Far-flung data centers 

Not all of the distant data centers rely upon natural gas for their electricity. One operation in Kenya relies upon geothermal energy extracted from some of the geological fault lines in the Great Rift Valley. The opportunities are great, and some estimate that there may be many thousands of megawatts of untapped power. 

In one report, the state power company, KenGen, is said to be reaching out to Bitcoin miners to bring their operations to the Rift Valley. They believe that Bitcoin mining is easily moved to Africa so that the untapped geothermal energy can be converted into digital currency. Geothermal power is believed to be very environmentally friendly because it does not release carbon dioxide into the atmosphere. 

Large versus small 

An interesting debate is emerging about whether small or large data centers are greener. On one side are the big cloud companies that tout the ability of the large data centers to embrace the latest technologies and exploit all of the economies of scale. Microsoft’s big data center on the Columbia Gorge, for instance, runs on hydroelectricity, but when it needs other power, it uses diesel generators.

Microsoft wants to make even this usage greener. They’ve committed to using the best diesel generators that run on biodiesel and only release the well-filtered exhaust. They also intend to phase out diesel by 2030. 

Many smaller data centers, especially the ones that are built by companies in their office buildings, are often afterthoughts, and the local companies often cannot use the best practices. They may not have very efficient air conditioning, nor can they use the greenest electric options. The fans of the hypersized data centers point to their age and inefficiencies. 

But sometimes the small data centers have other options. In the wintertime, a local data center can use the extra heat to keep the rest of the office space warm. The extra square footage devoted to the data center may simply be surplus space that the corporation was already paying to support. Simply moving the data center from the basement of the local office may not save as much as it might appear. 

Fear and financial worries

For all the easy excitement, though, it’s important to keep in mind that many data centers do not have green goals or saving the environment at the top of their list.

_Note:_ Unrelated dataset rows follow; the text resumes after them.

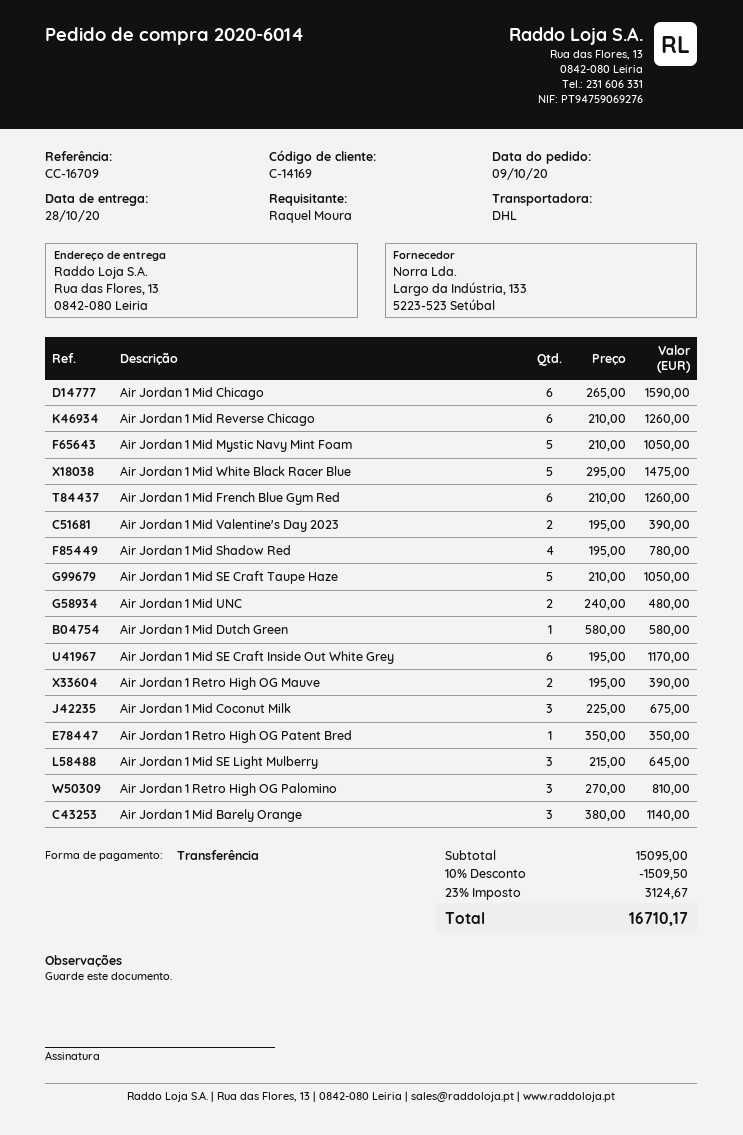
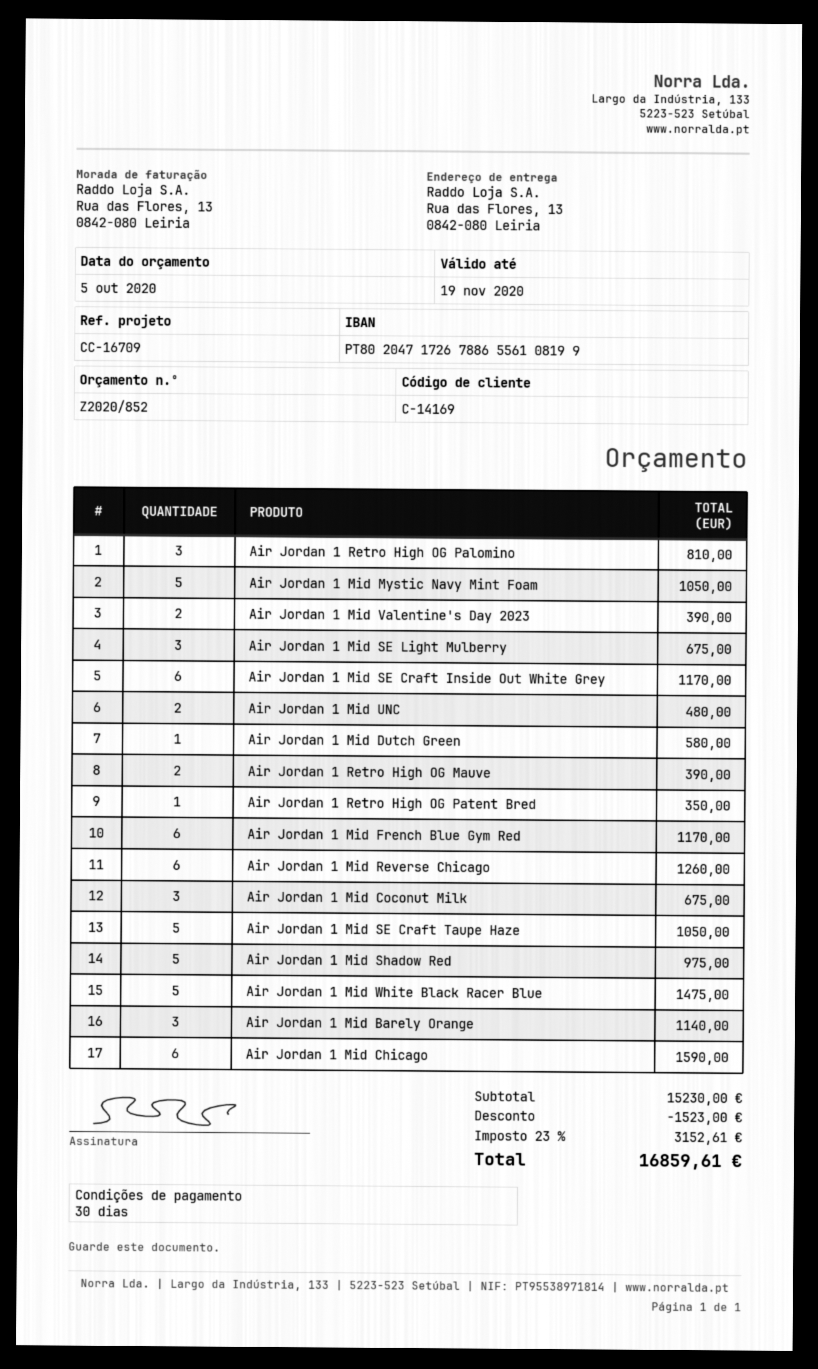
Air Jordan 1 Mid French Blue Gym Red: 6 for 1260.00 -> 6 for 1170.00
Air Jordan 1 Mid Shadow Red: 4 for 780.00 -> 5 for 975.00
Air Jordan 1 Mid SE Light Mulberry: 3 for 645.00 -> 3 for 675.00
subtotal: 15095.00 -> 15230.00
discount: 1509.50 -> 1523.00
tax: 23% = 3124.67 -> 23% = 3152.61
total: 16710.17 -> 16859.61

Where the solutions are easy and come with often substantial cost savings at the same time, as they do with adopting hydroelectric power, the companies are quick to embrace green power. 

But when the cost of alternative energy drives up the price of electricity, many aren’t so openly enthusiastic. Cloud costs remain a major part of IT budgets and, in many cases, they’re already growing because companies are embracing the clouds for other reasons. Adding in still higher prices for greener options is often met with resistance from CFOs in budget-minded firms. 

This is obvious after a bit of research. While all of the cloud companies are happy to speak about their performance and pricing, many don’t have much to say about any green initiatives. They feel that price is still the most important factor for their customers. 

Several cloud companies, both big and small, refused to discuss the matter on the record. One said simply through their public relations firm that they wanted to “pass on this for now, as they don’t have much to contribute.”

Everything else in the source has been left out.